Quote of the Month

When love and skill work together, expect a miracle. John Ruskin

Tuesday, July 26, 2022

Where There's A Will . . .

It would be hard to spend your life in the state of Michigan without ever crossing a bridge.  Water surrounds us.  The number of times my family crossed the Blue Water Bridge into Canada for summer vacations is lost in memory as is the number of times as a child and adult I've trekked across the Mackinac Bridge into the Upper Peninsula of Michigan.  Today, if I want to get from one side of my community to the other side, I need to cross a bridge.  

The bridge, a double-leaf bascule bridge, crosses the Island Lake Outlet (also known as the Pine River Channel).  This outlet connects the waters of Lake Michigan to Round Lake which leads into Lake Charlevoix.  (Here is a link to the webcam of the bridge activity.)  The bridge opens twice an hour for boats to pass from one body of water to the other.  It's not uncommon to see boats lined up in the channel or lake waiting for the bridge to open.  In Lily Leads the Way (Candlewick Press, May 17, 2022) written by Margi Preus with illustrations by Matt Myers, readers find themselves following the efforts of a special sailboat needing to pass under a bridge.  Readers realize persistence provides great rewards.

Today is a big day for Lily the little sailboat.
A fleet of grand old tall ships is coming to visit.

Lily plans to go out into the lake from the harbor to meet them.  She is polished from bow to stern.  Her lines are in order.  She is in full sail.

To get to the lake, Lily needs to pass under a bridge.  She has a tall mast.  This bridge lifts up for boats and lowers for vehicles on the roadway.  Lily sounds her horn.

An ore boat sounds its horn, rushing toward the bridge.  The bridge responds with another horn.  Lily plans to join the ore boat, but it tells her to move aside.  The bridge lowers before Lily can go under it.

Lily sounds her horn again.  It goes unheard.  This time an ocean-going vessel is coming from the lake to the harbor.  Its horn initiates a response by the bridge.  Lily is tossed aside.  Before she can alter her direction, an assortment of boats take advantage of the bridge being lifted.  Lily is nearly swamped with waves.  Just in the nick of time, she scurries under the bridge.

There, before her, are the tall ships, five different types.  Lily realizes they have no horns to call out to the bridge.  Can Lily finally get the bridge's attention?

Even if you've never been in a sailboat, or any type of boat, through the words of Margi Preus, you connect with this little craft.  The descriptions of Lily, the bridge, the harbor and the other boats by name take us to that day.  The sound effects for each of the horns blown by the boats and the bridge ask us to participate.  The insertion of dialogue by the larger ships adds to the tension Lily (and us) are feeling.  Another technique further involving us in Lily's day is the repetition of the words up and down as the bridge moves.  Here are several consecutive sentences.

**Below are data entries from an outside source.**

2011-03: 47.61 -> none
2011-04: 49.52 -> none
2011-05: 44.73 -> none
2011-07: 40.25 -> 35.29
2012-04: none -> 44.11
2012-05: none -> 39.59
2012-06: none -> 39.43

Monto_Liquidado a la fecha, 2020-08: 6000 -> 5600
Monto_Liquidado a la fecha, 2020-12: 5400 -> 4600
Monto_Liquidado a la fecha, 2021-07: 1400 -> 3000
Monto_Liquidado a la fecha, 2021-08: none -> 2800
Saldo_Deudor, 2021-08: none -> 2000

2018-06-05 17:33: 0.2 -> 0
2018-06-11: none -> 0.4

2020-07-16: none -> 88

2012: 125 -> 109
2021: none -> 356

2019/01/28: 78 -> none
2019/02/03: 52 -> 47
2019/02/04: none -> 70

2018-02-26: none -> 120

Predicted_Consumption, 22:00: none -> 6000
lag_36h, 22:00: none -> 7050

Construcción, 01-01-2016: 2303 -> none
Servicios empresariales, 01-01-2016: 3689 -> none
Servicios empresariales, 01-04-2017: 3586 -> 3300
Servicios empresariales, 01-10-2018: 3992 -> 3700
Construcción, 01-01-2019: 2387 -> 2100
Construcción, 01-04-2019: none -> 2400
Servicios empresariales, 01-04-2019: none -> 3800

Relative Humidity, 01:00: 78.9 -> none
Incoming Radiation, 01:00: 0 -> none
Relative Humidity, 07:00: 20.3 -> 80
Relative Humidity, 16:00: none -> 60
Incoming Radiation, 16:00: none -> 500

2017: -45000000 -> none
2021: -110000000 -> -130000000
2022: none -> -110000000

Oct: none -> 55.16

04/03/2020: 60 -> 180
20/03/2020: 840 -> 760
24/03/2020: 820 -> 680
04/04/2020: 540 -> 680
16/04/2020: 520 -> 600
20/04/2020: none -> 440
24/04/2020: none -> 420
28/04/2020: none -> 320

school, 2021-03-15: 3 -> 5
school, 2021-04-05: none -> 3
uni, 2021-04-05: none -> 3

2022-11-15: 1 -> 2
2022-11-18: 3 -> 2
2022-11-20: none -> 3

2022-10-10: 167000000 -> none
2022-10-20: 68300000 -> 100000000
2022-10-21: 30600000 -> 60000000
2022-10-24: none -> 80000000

A tugboat honks, "Outta my way!"
Flustered, Lily turns the wrong direction,
swaying and bobbing.

When a coast guard cutter chugs by,
its wake heels Lily over!

Readers are treated to a double-page image upon opening the dust jacket.  In full color, the illustration continues over the spine to the left, back, edge.  We can see more of the tall ships coming toward the harbor.  Behind them is the large iron ore boat.  In the background on the left side is a rolling hill dotted with buildings.  The text is varnished.

On the book case is a single picture.  The colors in the sky and water are more turquoise.  The layers of clouds in white and cream supply a striking background.  Waves crest and roll with white foam.  Sailing off the right side is Lily.  All we see is the side of the boat with her name and the Canadian flag fluttering.  We are so close to Lily we feel as though we can reach out and touch her.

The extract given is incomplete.